Suicide bombers today tried to storm a court in Pakistan’s restive Khyber Pakhtunkhwa province, killing at least seven persons and injuring 14 others in the latest terrorist attack in the country.
The attackers opened fire and threw grenades as they attempted to enter the sessions court premises in Tangi, prompting retaliatory fire by the security forces deployed there. Three attackers were killed in the police action.
Jamaat-ul-Ahrar (JuA), a faction of the Pakistani Taliban, claimed responsibility for the attack. “Several terrorists attacked the court and resorted to heavy firing at the main gate of the ower courts,” police said.
One bomber was killed in the firing at the gate and the second was killed as he entered the court. The third bomber died when he detonated his explosives, officials said. “Seven people were killed and 14 others were injured during the attack,” Sohail Khalid, district police chief Charsadda, said, adding judges and lawyers were safe.

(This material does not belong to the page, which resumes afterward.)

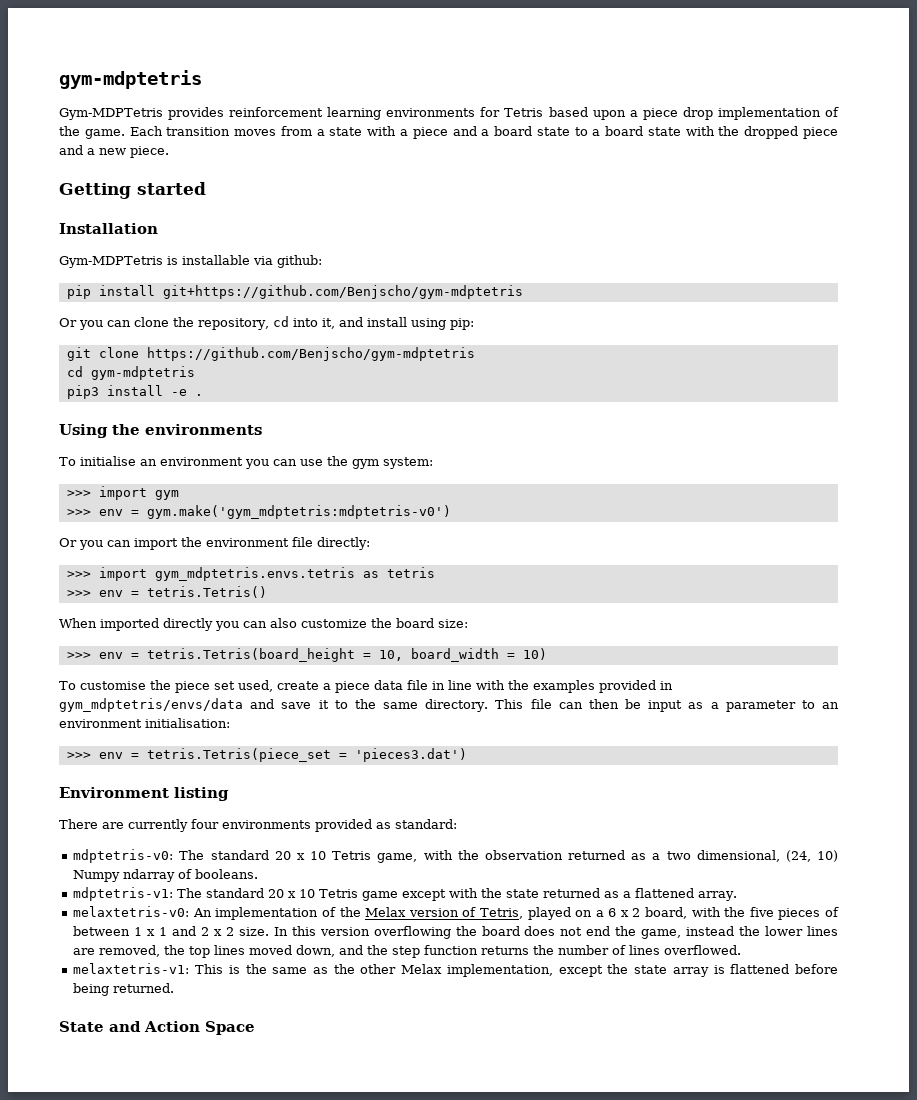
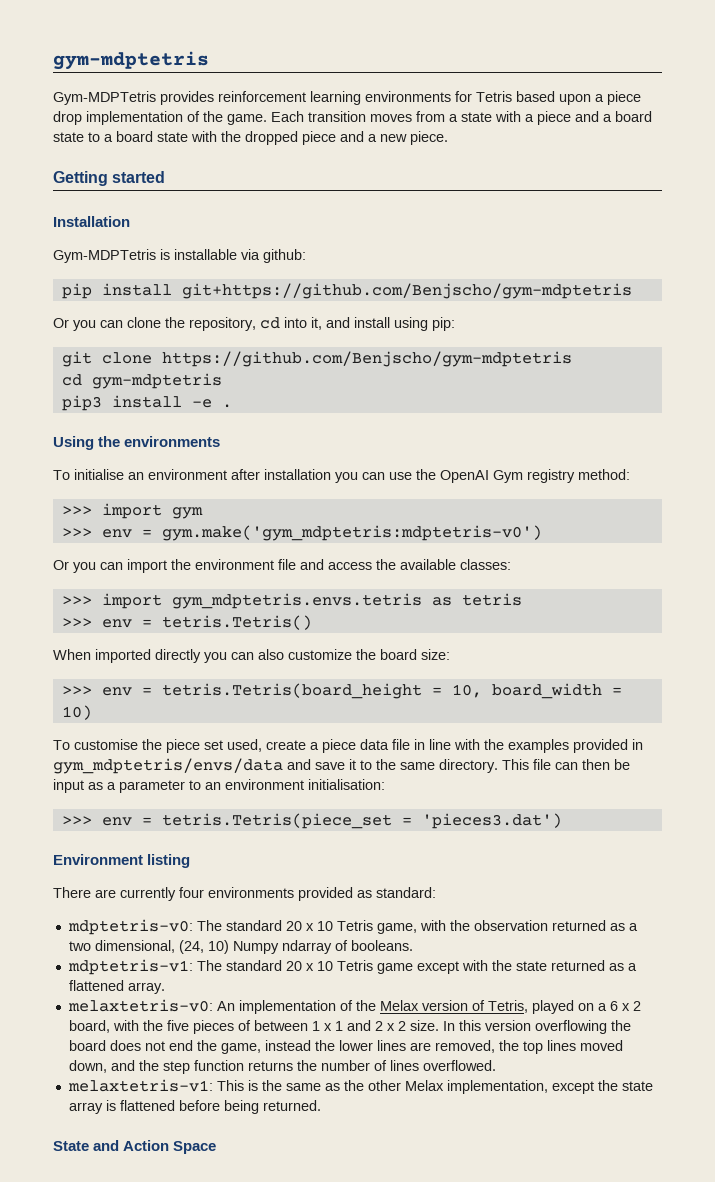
- To initialise an environment you can use the gym system:
+ To initialise an environment after installation you can use the OpenAI Gym registry method:
- Or you can import the environment file directly:
+ Or you can import the environment file and access the available classes:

Khalid said due to tight security the bombers could not enter the court, but had they been successful in entering the premises it “would have been a catastrophe”. A search and rescue operation was underway, he added.
Ambulances have been rushed to Charsadda from Peshawar, approximately 30 kilometres away, where the Lady Reading Hospital has been put on high alert. District hospitals have been put on high alert.
The latest attack came as security has been tightened across Pakistan after a recent wave of terrorist strikes killed more than 100 people.
On Thursday, a suicide bomber killed 88 people at a famed Sufi shrine in Sindh province. Following the attack, the army launched an offesive against militants and claimed to have killed more than 130 terrorists across the country.
A suicide bomber had struck a local court in Charsadda’s Shabqadar area last year in March, killing 17 people.